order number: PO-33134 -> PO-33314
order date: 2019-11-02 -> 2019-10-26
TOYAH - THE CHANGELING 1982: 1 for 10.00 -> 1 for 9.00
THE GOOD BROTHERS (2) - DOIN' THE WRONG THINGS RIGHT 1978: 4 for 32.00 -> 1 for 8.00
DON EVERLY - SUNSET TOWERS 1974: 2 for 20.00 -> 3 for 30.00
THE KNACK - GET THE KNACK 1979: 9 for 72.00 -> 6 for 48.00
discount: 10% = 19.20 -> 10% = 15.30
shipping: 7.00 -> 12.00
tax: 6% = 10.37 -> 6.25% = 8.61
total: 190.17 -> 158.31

····················

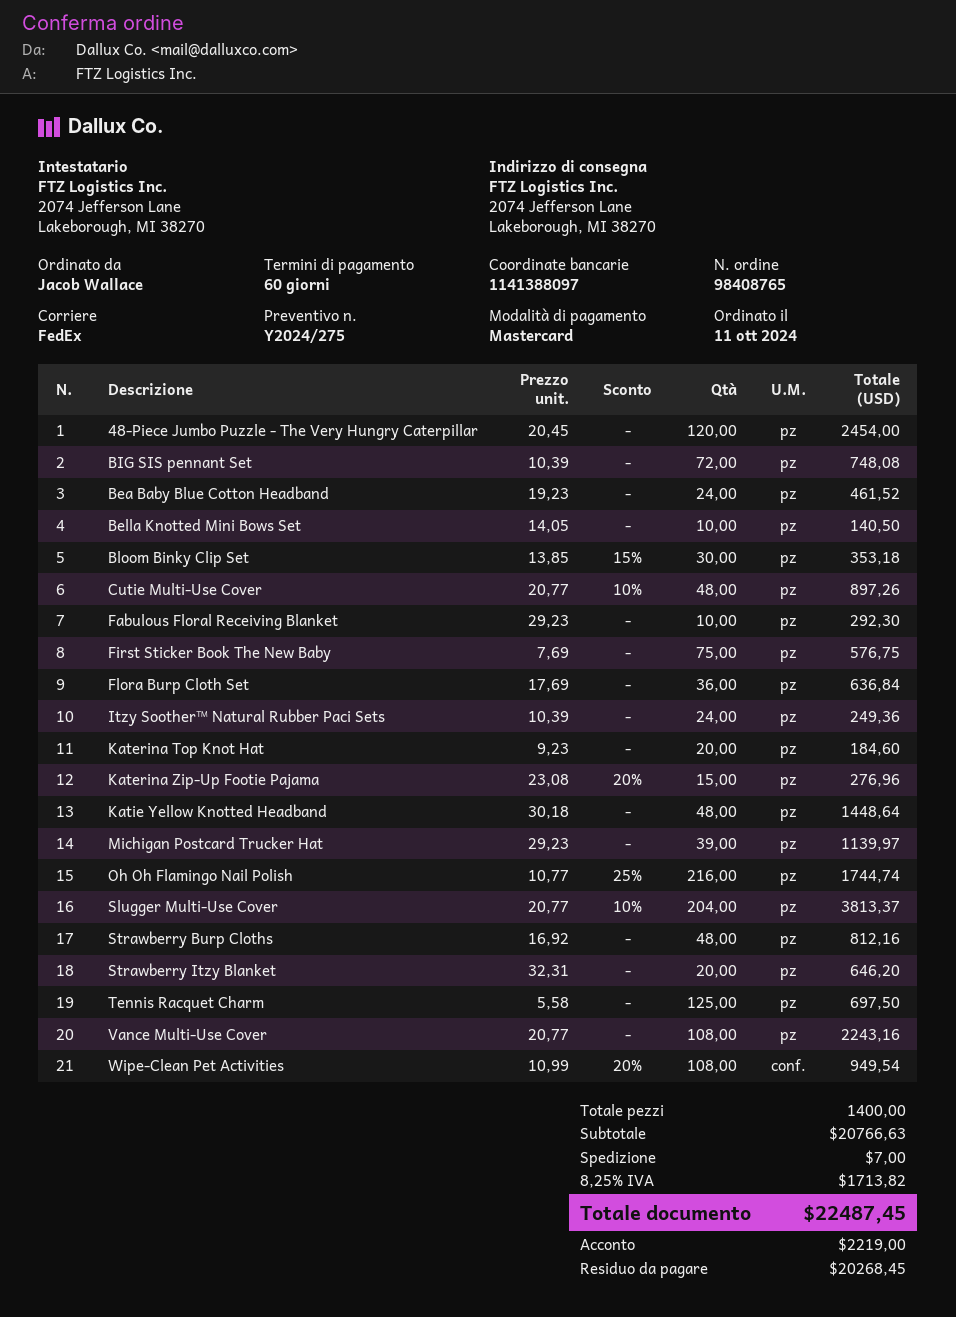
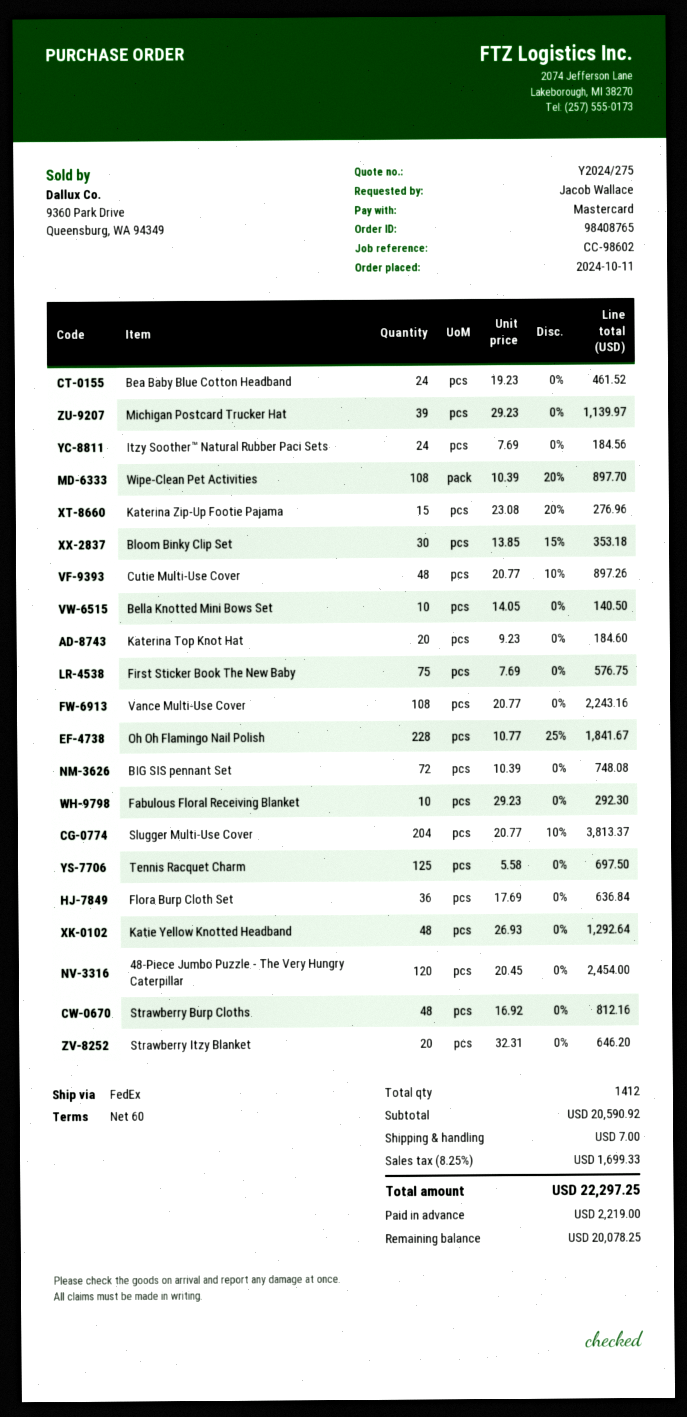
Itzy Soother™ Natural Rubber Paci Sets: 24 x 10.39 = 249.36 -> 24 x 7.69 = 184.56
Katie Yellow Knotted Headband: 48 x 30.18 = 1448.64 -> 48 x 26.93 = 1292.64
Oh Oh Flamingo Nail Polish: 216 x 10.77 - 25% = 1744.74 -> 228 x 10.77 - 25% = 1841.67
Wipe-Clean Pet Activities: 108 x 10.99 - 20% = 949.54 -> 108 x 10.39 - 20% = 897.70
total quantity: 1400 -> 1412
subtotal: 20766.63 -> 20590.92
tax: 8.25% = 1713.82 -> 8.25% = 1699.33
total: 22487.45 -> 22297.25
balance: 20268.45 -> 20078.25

····················

For the listing above, print only the lines starting at the line containing "order date: 2019-11-02 -> 2019-10-26" and ending at the line containing "DON EVERLY - SUNSET", exactly, both included.

order date: 2019-11-02 -> 2019-10-26
TOYAH - THE CHANGELING 1982: 1 for 10.00 -> 1 for 9.00
THE GOOD BROTHERS (2) - DOIN' THE WRONG THINGS RIGHT 1978: 4 for 32.00 -> 1 for 8.00
DON EVERLY - SUNSET TOWERS 1974: 2 for 20.00 -> 3 for 30.00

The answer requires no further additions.